START Study material

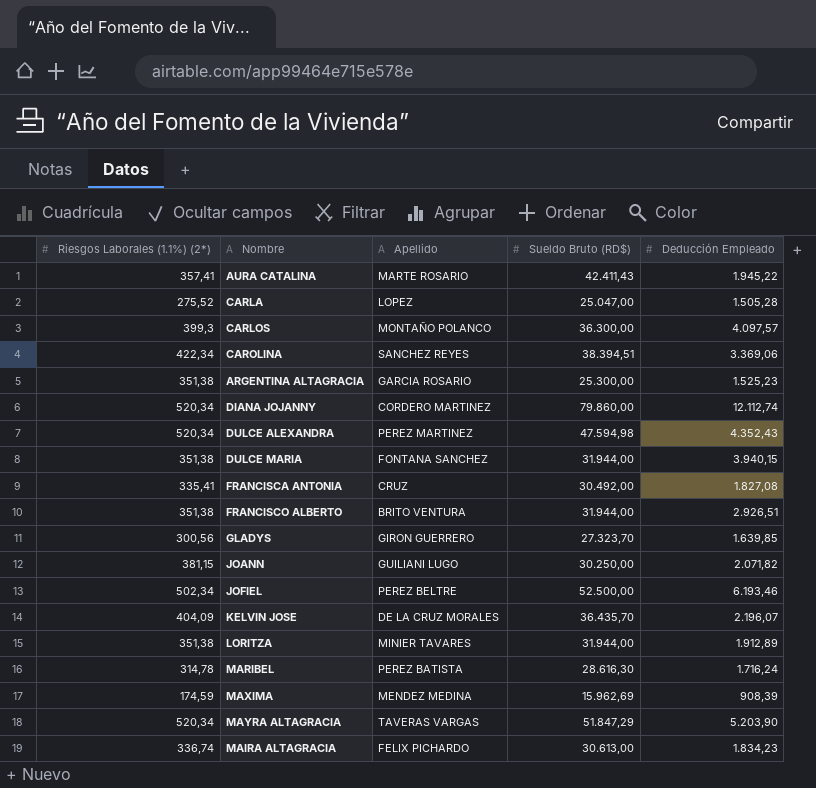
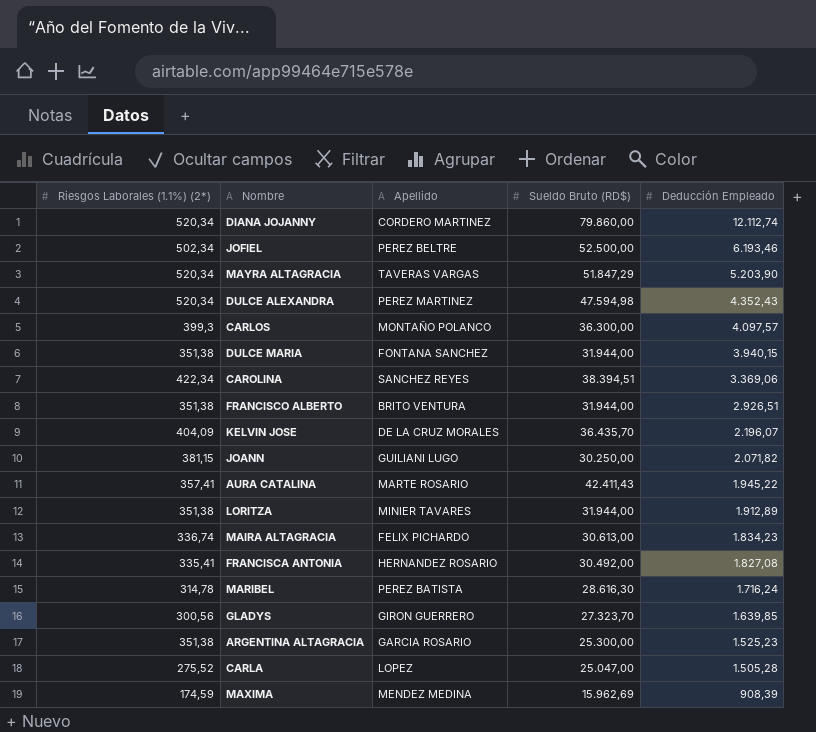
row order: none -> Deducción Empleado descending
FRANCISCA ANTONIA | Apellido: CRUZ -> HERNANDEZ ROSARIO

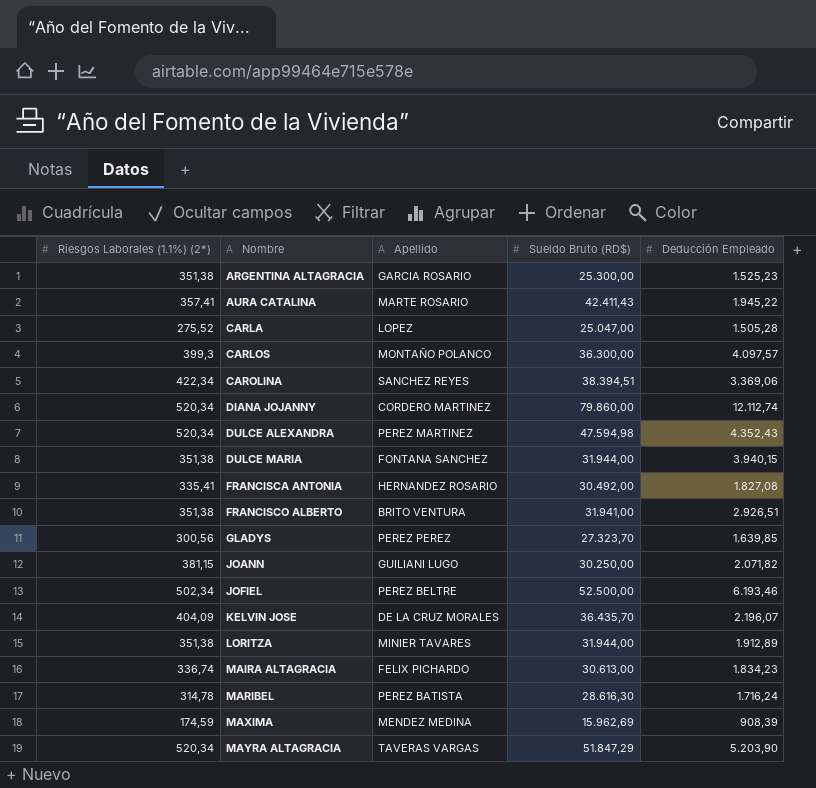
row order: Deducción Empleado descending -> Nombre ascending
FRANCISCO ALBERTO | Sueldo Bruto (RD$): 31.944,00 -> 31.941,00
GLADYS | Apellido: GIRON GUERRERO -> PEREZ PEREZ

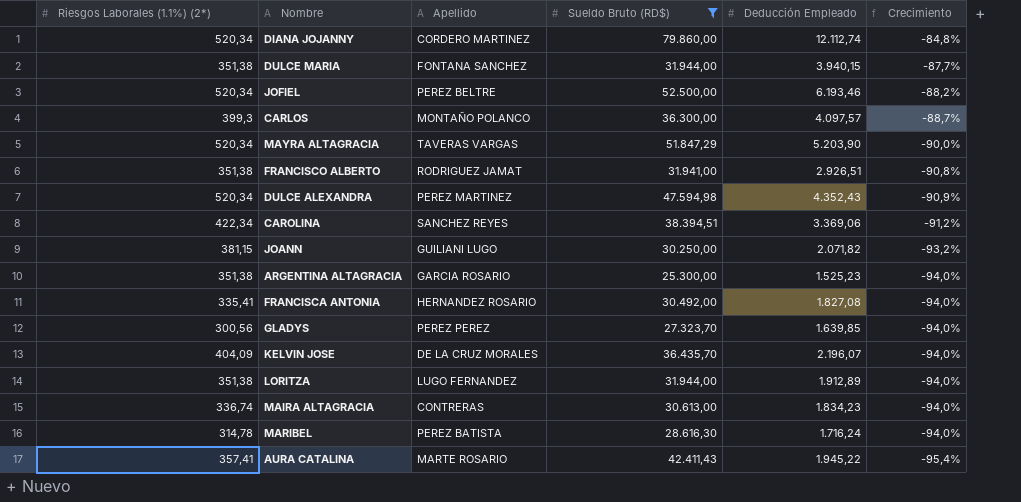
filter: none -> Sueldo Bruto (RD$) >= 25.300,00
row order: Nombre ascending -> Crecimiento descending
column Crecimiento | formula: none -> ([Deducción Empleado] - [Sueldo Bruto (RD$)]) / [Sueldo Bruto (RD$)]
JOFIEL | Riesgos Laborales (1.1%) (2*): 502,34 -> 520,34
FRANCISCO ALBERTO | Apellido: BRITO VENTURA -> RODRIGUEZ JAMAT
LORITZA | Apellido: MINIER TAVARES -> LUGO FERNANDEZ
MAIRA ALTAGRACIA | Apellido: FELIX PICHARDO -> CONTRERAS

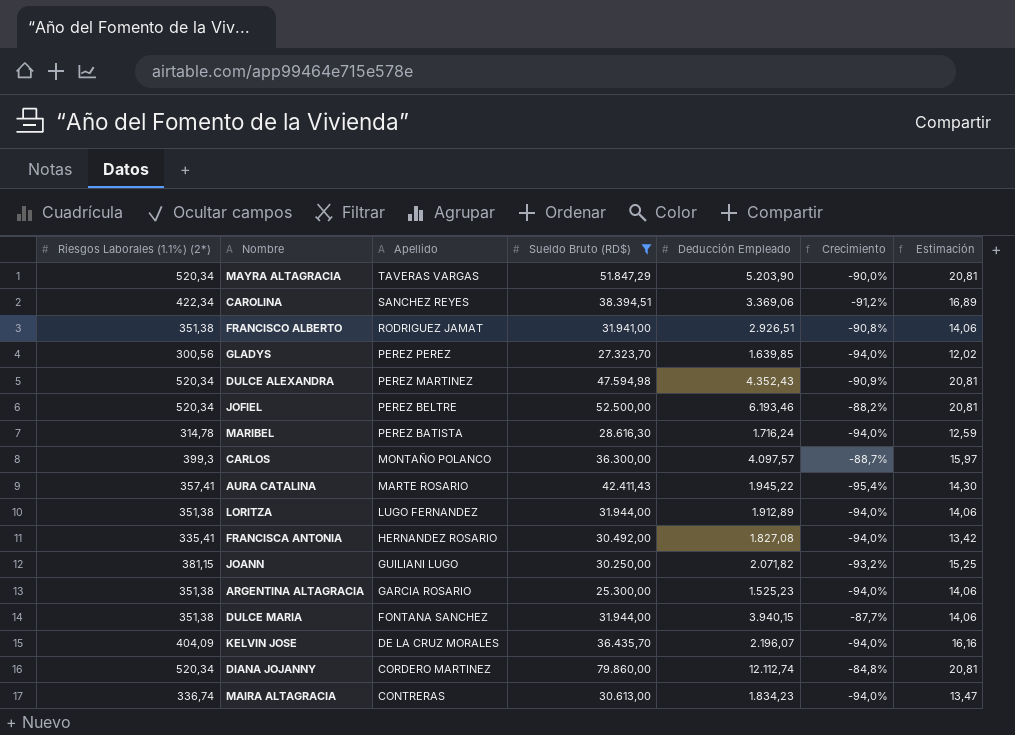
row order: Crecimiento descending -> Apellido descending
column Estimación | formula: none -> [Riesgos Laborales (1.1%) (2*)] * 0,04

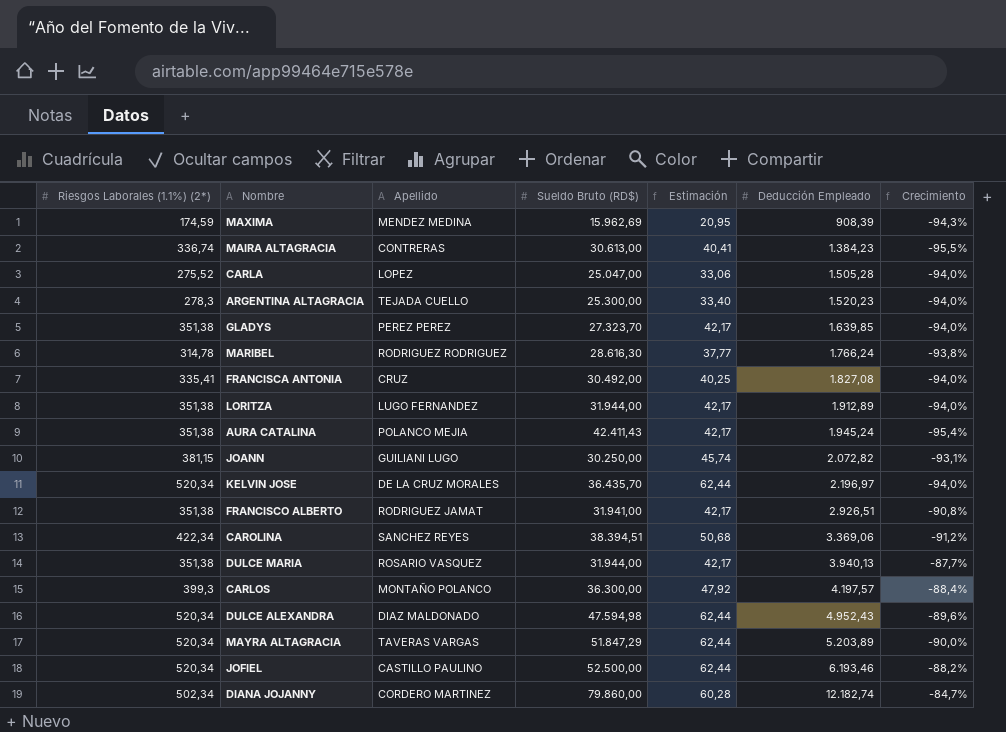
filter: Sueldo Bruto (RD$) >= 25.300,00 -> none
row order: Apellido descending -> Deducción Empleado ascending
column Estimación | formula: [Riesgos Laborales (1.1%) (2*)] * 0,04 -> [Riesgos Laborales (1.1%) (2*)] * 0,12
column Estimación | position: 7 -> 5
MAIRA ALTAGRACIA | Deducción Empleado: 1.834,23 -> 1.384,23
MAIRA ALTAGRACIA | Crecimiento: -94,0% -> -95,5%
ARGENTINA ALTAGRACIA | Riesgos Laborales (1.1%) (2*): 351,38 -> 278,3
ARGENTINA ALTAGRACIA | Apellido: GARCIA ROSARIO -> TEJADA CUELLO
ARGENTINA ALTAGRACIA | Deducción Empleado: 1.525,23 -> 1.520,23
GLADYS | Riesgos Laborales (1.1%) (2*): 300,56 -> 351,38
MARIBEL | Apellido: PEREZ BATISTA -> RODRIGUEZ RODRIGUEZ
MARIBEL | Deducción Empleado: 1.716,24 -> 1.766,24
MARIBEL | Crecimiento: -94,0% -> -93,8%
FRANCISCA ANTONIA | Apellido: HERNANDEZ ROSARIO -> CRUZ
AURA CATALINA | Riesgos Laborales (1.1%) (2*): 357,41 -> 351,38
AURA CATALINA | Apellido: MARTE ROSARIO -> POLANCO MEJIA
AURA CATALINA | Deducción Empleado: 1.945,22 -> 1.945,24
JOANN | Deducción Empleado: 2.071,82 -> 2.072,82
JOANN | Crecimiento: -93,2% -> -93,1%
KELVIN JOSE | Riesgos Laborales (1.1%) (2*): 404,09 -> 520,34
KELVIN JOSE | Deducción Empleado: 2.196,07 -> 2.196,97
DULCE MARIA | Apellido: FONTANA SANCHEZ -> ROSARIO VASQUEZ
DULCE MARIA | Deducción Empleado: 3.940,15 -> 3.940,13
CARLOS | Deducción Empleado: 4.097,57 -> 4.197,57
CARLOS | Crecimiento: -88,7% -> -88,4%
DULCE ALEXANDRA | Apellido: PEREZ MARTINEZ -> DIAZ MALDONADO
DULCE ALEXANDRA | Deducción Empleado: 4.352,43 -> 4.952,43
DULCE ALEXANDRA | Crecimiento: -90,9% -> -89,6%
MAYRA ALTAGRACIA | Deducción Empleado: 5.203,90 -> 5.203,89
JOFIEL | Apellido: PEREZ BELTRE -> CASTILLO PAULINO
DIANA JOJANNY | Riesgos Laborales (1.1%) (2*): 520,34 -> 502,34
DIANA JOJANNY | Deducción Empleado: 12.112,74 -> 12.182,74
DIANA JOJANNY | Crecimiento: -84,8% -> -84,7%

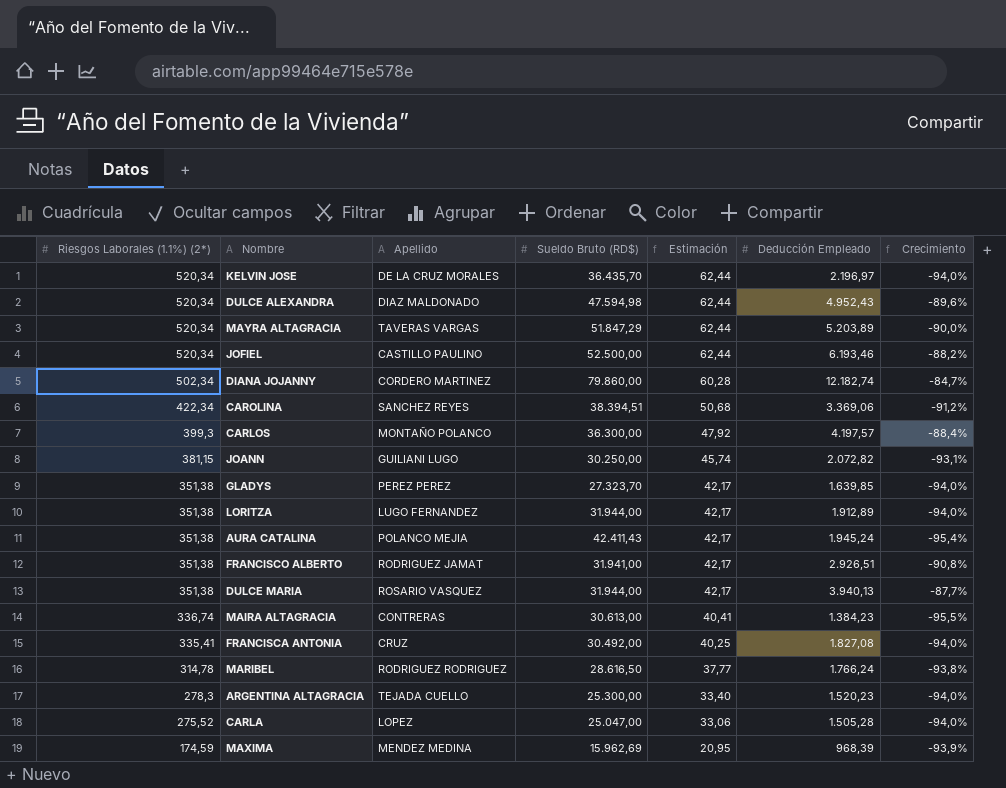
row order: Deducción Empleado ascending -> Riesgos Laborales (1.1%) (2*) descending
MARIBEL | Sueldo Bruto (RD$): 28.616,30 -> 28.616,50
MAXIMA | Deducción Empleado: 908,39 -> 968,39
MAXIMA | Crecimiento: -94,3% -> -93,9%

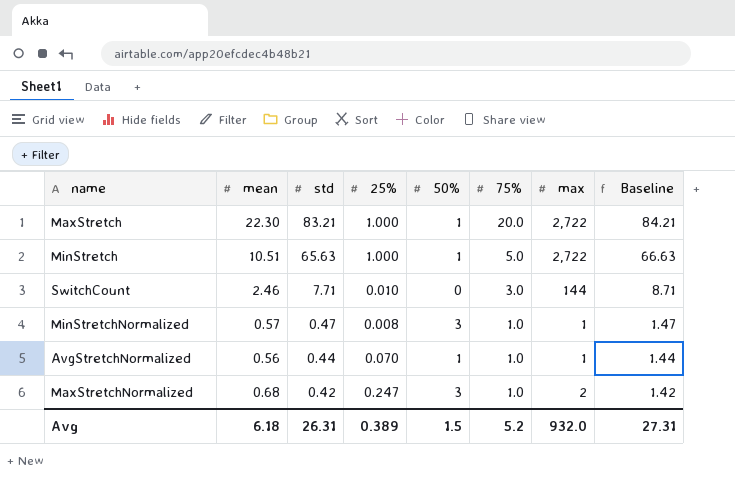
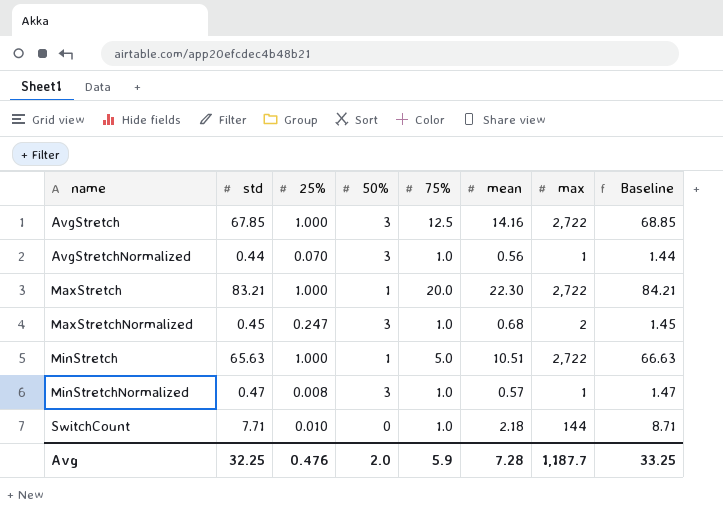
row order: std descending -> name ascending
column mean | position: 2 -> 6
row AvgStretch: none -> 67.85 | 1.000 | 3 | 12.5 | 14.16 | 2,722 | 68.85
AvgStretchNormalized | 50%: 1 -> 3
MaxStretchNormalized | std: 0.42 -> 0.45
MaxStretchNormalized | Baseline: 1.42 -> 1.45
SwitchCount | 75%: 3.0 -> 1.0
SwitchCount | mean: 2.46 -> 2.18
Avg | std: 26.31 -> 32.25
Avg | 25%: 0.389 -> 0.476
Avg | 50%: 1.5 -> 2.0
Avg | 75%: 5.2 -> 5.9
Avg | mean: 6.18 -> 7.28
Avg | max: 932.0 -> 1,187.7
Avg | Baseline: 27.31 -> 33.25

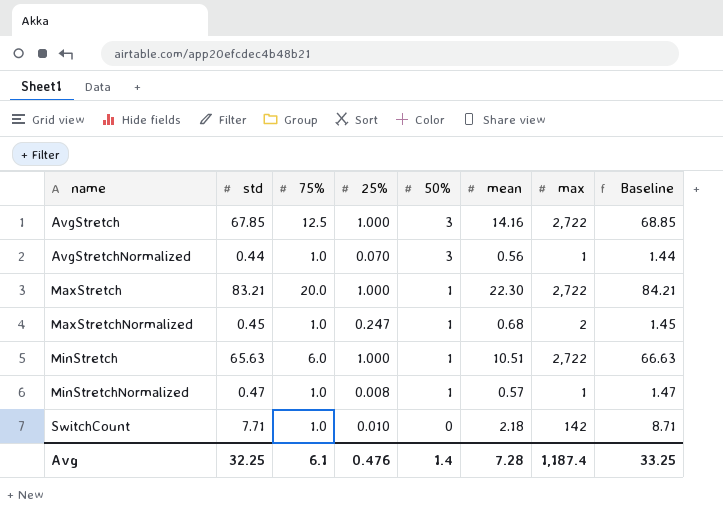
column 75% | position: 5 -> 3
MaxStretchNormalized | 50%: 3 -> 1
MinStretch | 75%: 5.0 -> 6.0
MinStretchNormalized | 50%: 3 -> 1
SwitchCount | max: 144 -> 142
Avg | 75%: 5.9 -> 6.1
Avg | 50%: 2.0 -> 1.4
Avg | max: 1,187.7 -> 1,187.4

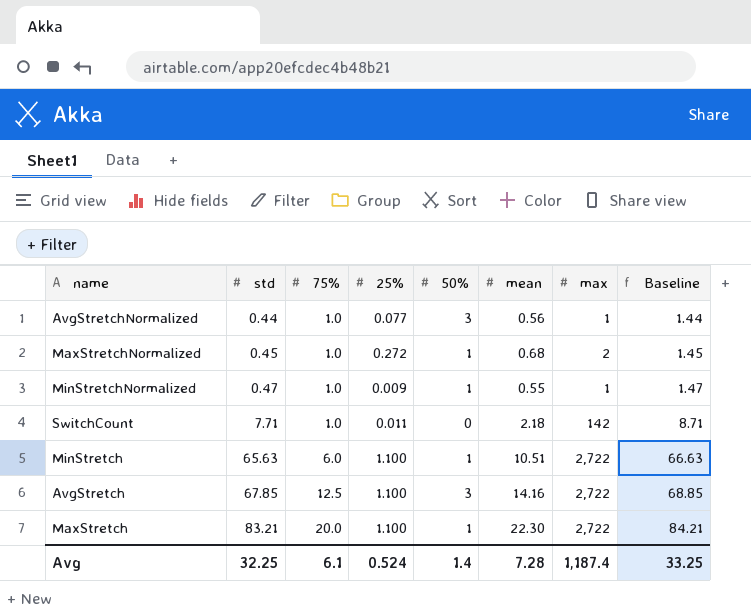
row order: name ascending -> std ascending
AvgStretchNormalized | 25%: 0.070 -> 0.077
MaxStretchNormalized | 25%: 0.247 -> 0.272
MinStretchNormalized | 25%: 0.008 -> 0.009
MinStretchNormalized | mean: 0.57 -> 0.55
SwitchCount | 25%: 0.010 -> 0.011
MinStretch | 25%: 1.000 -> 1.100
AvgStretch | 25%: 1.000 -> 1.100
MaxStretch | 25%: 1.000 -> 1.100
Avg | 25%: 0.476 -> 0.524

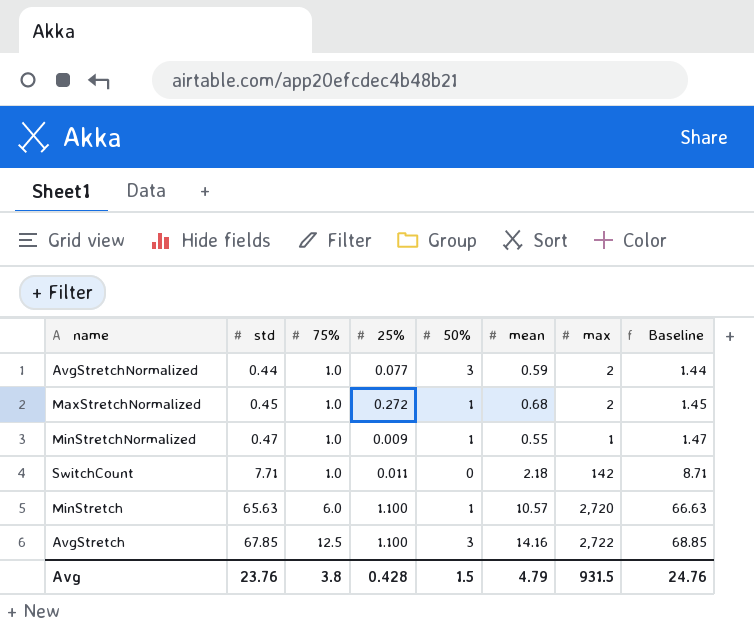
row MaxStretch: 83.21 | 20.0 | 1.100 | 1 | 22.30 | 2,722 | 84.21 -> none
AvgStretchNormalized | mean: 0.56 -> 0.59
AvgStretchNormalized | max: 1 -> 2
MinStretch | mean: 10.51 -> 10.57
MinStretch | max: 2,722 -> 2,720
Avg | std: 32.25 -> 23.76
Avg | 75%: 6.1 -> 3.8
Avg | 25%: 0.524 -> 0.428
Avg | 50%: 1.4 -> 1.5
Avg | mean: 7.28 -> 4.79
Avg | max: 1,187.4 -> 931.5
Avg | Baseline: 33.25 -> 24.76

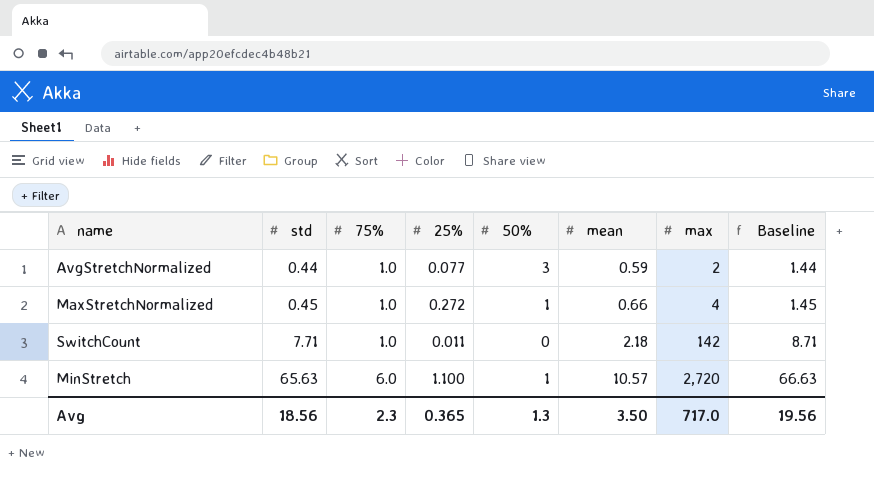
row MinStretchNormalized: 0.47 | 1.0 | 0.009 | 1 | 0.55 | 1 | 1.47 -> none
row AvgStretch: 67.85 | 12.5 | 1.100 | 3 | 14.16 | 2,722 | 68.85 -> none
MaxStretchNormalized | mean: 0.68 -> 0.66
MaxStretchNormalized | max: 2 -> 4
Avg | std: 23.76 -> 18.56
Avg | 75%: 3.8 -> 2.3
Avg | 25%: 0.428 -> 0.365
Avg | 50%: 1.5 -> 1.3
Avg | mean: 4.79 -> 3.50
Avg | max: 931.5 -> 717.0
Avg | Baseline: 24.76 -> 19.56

END Study material

§ Exercise prompt: Only the lines starting at the one with "FRANCISCO ALBERTO | Apellido: BRITO" and ending at the one with "filter: Sueldo Bruto" should be printed, each exactly as it appears in the material above; the pictures are to be omitted.

§ Answer to this problem:
FRANCISCO ALBERTO | Apellido: BRITO VENTURA -> RODRIGUEZ JAMAT
LORITZA | Apellido: MINIER TAVARES -> LUGO FERNANDEZ
MAIRA ALTAGRACIA | Apellido: FELIX PICHARDO -> CONTRERAS

row order: Crecimiento descending -> Apellido descending
column Estimación | formula: none -> [Riesgos Laborales (1.1%) (2*)] * 0,04

filter: Sueldo Bruto (RD$) >= 25.300,00 -> none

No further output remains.